Window functions
Window functions in SQL are used to perform calculations across a set of table rows that are related to the current row. These functions are typically used for running totals, moving averages, and ranking.
General Syntax of Window Functions
The syntax of a window function involves using the OVER() clause to define the "window" of rows that the function operates on.
function_name([arguments])
OVER (
[PARTITION BY partition_expression]
[ORDER BY order_expression]
[ROWS or RANGE clause]
)
Breakdown of the Syntax
function_name: This is the name of the window function (e.g., ROW_NUMBER(), RANK(), SUM(), AVG(), etc.).
[arguments]: The arguments or expressions passed to the function, if required.

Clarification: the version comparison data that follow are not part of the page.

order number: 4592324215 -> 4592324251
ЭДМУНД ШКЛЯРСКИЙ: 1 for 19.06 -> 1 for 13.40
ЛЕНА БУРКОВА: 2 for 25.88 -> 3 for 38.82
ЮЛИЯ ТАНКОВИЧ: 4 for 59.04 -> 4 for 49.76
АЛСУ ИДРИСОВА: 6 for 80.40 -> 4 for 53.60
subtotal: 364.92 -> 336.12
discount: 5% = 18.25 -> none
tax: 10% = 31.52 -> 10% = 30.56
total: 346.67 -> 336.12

OVER(): The OVER clause defines the window or set of rows that the function operates on.
PARTITION BY: Divides the result set into partitions to which the window function is applied. Each partition is treated as a separate group.
ORDER BY: Specifies the order of rows in each partition. The function is applied according to this order.

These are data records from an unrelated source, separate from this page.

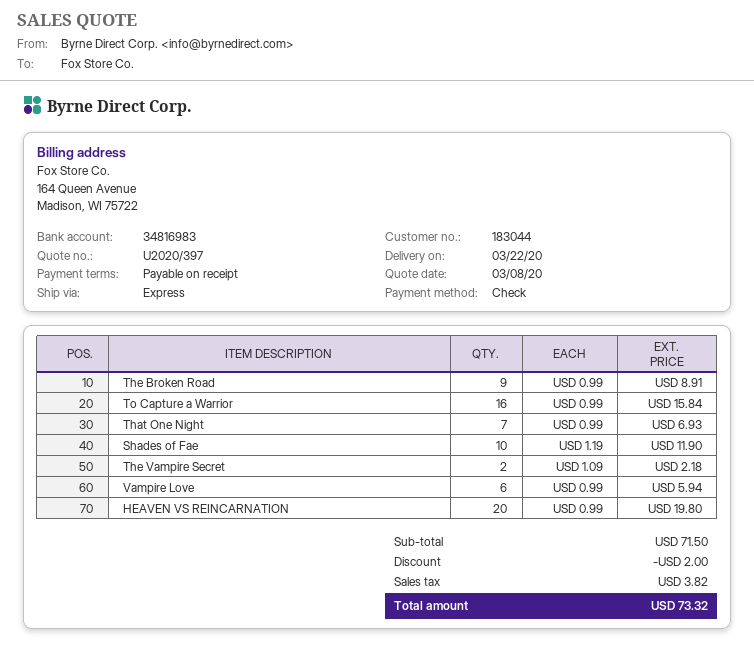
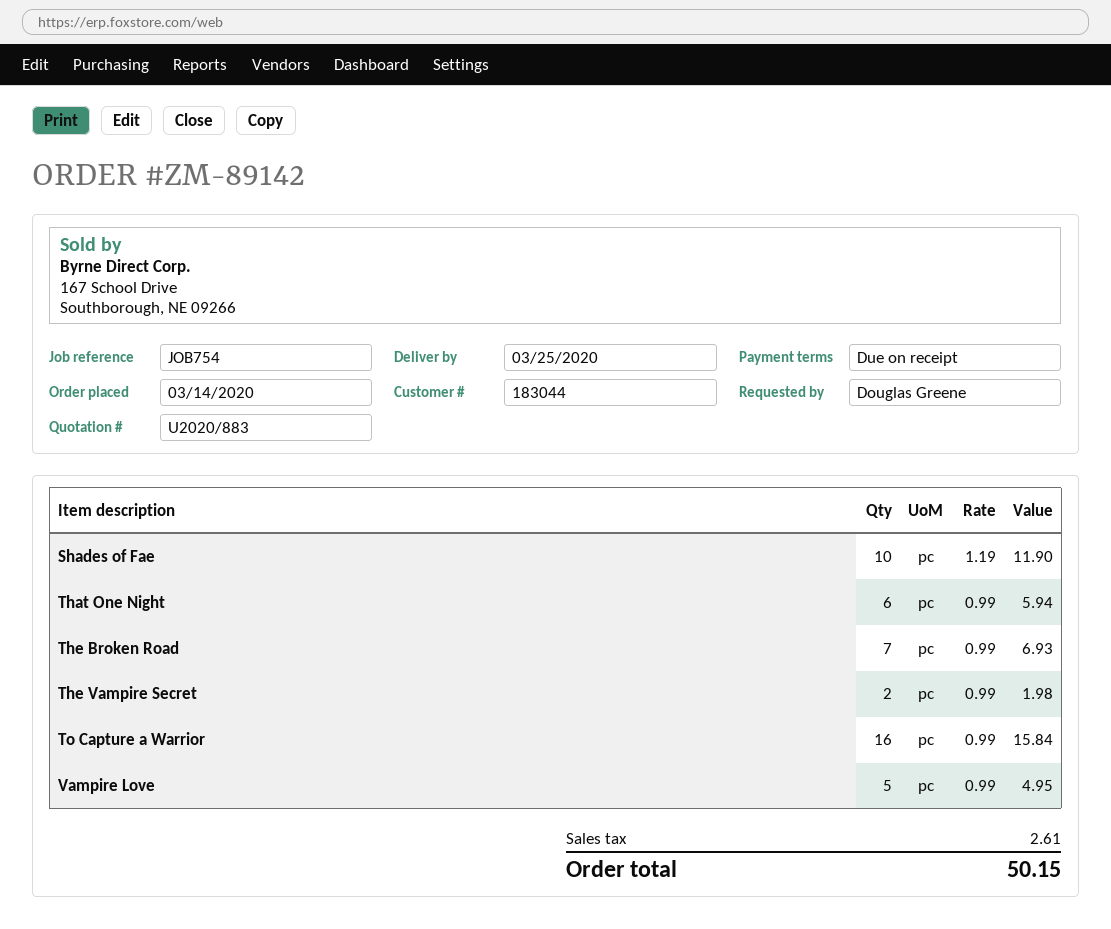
quote number: U2020/397 -> U2020/883
delivery date: 2020-03-22 -> 2020-03-25
The Broken Road: 9 x 0.99 = 8.91 -> 7 x 0.99 = 6.93
That One Night: 7 x 0.99 = 6.93 -> 6 x 0.99 = 5.94
The Vampire Secret: 2 x 1.09 = 2.18 -> 2 x 0.99 = 1.98
Vampire Love: 6 x 0.99 = 5.94 -> 5 x 0.99 = 4.95
HEAVEN VS REINCARNATION: 20 x 0.99 = 19.80 -> none
discount: 2.00 -> none
tax: 3.82 -> 2.61
total: 73.32 -> 50.15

ROWS or RANGE: Defines the window frame, specifying the number of rows to include in the window, relative to the current row. This is optional and more advanced.
Example Syntaxes
1. ROW_NUMBER(): Assigns a unique sequential integer to rows within a partition.
SELECT
column_name,
ROW_NUMBER() OVER (PARTITION BY partition_column ORDER BY order_column) AS row_num
FROM
table_name;
2. RANK(): Assigns a rank to each row within a partition, with possible gaps in the rank values.
SELECT
column_name,
RANK() OVER (PARTITION BY partition_column ORDER BY order_column) AS rank
FROM
table_name;
3. SUM(): Computes the cumulative sum within a window frame.
SELECT
column_name,
SUM(sale_amount) OVER (PARTITION BY partition_column ORDER BY order_column) AS cumulative_sum
FROM
table_name;
4. AVG(): Computes the average value within a window frame.
SELECT
column_name,
AVG(sale_amount) OVER (PARTITION BY partition_column ORDER BY order_column) AS moving_average
FROM
table_name;
5. LAG(): Accesses data from a previous row in the same result set without using a self-join.
SELECT
column_name,
sale_amount,
LAG(sale_amount, 1, 0) OVER (ORDER BY order_column) AS previous_sale
FROM
table_name;
6. NTILE(): Divides rows into a specified number of groups, each with as close to an equal number of rows as possible.
SELECT
column_name,
sale_amount,
NTILE(4) OVER (ORDER BY sale_amount) AS quartile
FROM
table_name;
Using ROWS or RANGE Clause
The ROWS and RANGE clauses allow for more precise control over the window frame.
ROWS: Defines the window in terms of physical rows.
SUM(sale_amount) OVER (ORDER BY sale_date ROWS BETWEEN 2 PRECEDING AND CURRENT ROW)
RANGE: Defines the window based on logical relationships (e.g., a range of values).
SUM(sale_amount) OVER (ORDER BY sale_date RANGE BETWEEN INTERVAL '7' DAY PRECEDING AND CURRENT ROW)
Summary
Window functions are very powerful and flexible tools in SQL that allow for advanced data analysis directly within your SQL queries. The OVER() clause is crucial to how these functions operate, enabling you to partition, order, and frame your data in various ways.